A schools spokesperson did not respond to questions from WTTW News about the announcement on Saturday by Gov. JB Pritzker that he had arranged for Abbott Laboratories and the University of Illinois SHIELD testing program to provide 350,000 tests to Chicago schools. Lightfoot welcomed that announcement, but said Chicago would be purchasing those tests.
Chicago received $81 million in federal funds to pay for school-based testing programs, but it is not clear how much the additional tests would cost, where they would be deployed and when.
The agreement negotiated by district officials and union leaders calls for them to work together to “increase student participation in screening testing and student vaccination with the goal of achieving 100% participation by Feb. 1.”
Teachers who volunteer to call parents as part of phone banking efforts will be paid for their time, additional tests will be sent to schools where confirmed cases are rising and students who are removed from class with potential COVID-19 symptoms will be tested, according to the tentative agreement.
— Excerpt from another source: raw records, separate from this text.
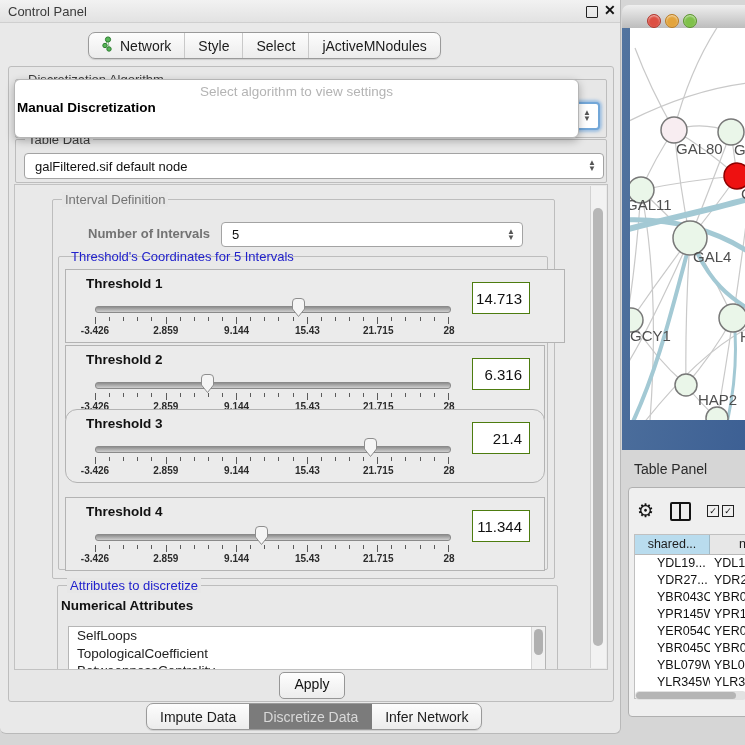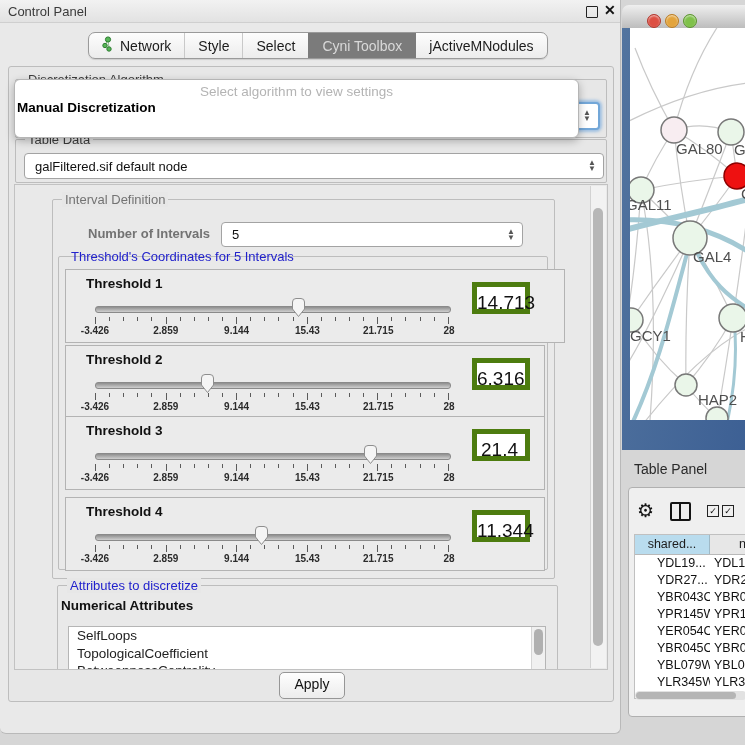--- a/index.html
+++ b/index.html
@@ -142,9 +142,6 @@
         </div>
         <div class="seg-tab">
           <span>Select</span>
-        </div>
-        <div class="seg-tab selected">
-          <span>Cyni Toolbox</span>
         </div>
         <div class="seg-tab">
           <span>jActiveMNodules</span>

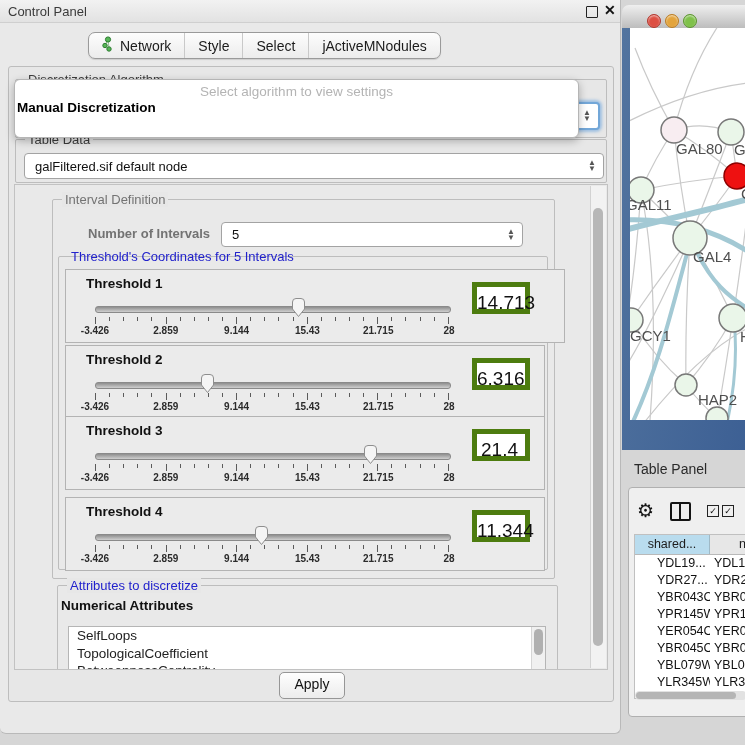--- a/index.html
+++ b/index.html
@@ -71,7 +71,7 @@
   .th-ticklabels{position:absolute;left:0;top:25px;width:354px;height:12px;}
   .th-ticklabels span{position:absolute;transform:translateX(-50%);font-size:10px;font-weight:bold;color:#2b2b2b;white-space:nowrap;}
   .th-value{position:absolute;left:406px;top:12px;width:58px;height:32px;background:#fff;
-    border:5px solid #4d7c0f;font-size:19px;color:#111;text-align:right;line-height:32px;padding-right:7px;box-sizing:border-box;}
+    border:1px solid #4d7c0f;font-size:15px;color:#111;text-align:right;line-height:32px;padding-right:7px;box-sizing:border-box;}
 
   
   #attr-list{position:absolute;left:10px;top:40px;width:476px;height:46px;background:#fff;

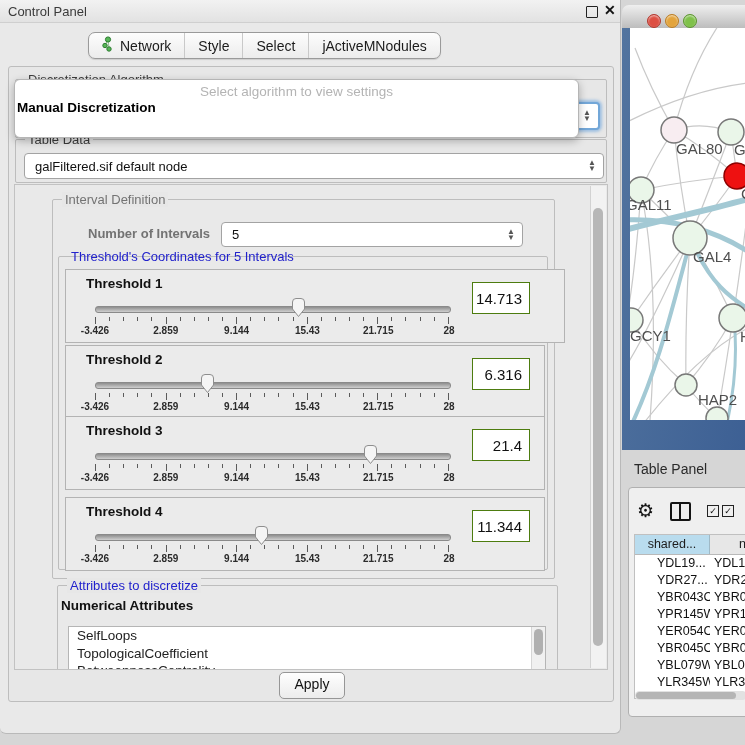--- a/index.html
+++ b/index.html
@@ -271,7 +271,7 @@
                   </div>
                   <div class="th-value">6.316</div>
                 </div>
-                <div class="th-panel" style="top: 159px;">
+                <div class="th-panel" style="top: 152px; border-radius: 12px;">
                   <div class="th-label">Threshold 3</div>
                   <div class="th-sliderzone">
                     <div class="th-track"></div>

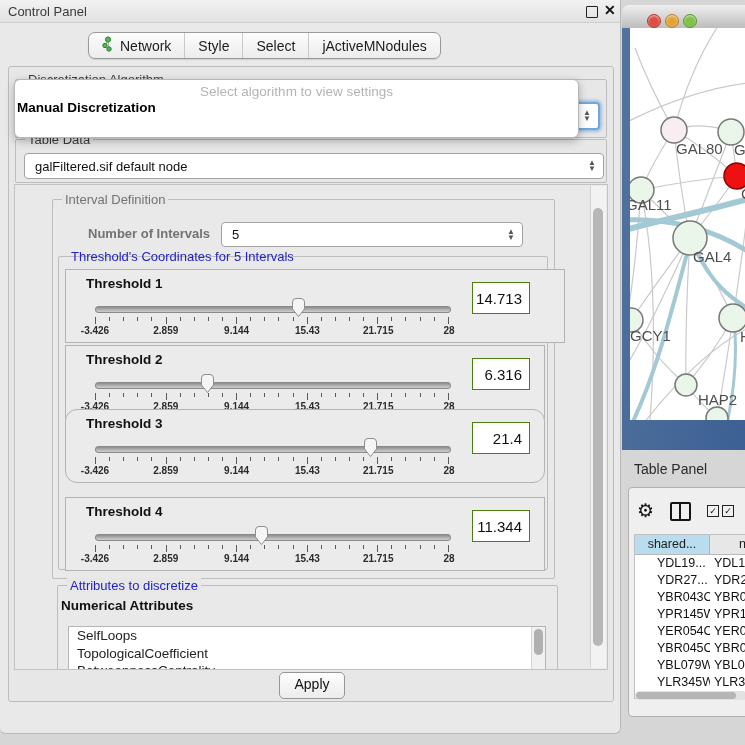--- a/index.html
+++ b/index.html
@@ -389,6 +389,17 @@
       <div class="abs" id="apply-btn">Apply</div>
     </div>
 
+    <div class="abs seg-bar" id="bottom-tabbar">
+        <div class="seg-tab">
+          <span>Impute Data</span>
+        </div>
+        <div class="seg-tab selected">
+          <span>Discretize Data</span>
+        </div>
+        <div class="seg-tab">
+          <span>Infer Network</span>
+        </div>
+      </div>
 
     <div class="abs" id="algo-popup">
       <div class="ph">Select algorithm to view settings</div>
At schools that meet the new standard to switch to remote learning, all staff and students, even if they are not experiencing symptoms, will be offered a test within the first five calendar days after the switch, according to the agreement.
Even as students and teachers returned to school, union members were voting on whether to ratify the deal, which would last until August. Union President Jesse Sharkey said it was not a perfect agreement, but one that would allow union members to “hold our heads up about.”
But the deal's ability to lessen the enmity between Lightfoot and union leaders is not off to a promising start, with Vice President Stacy Davis Gates calling Lightfoot “unfit to lead this city.”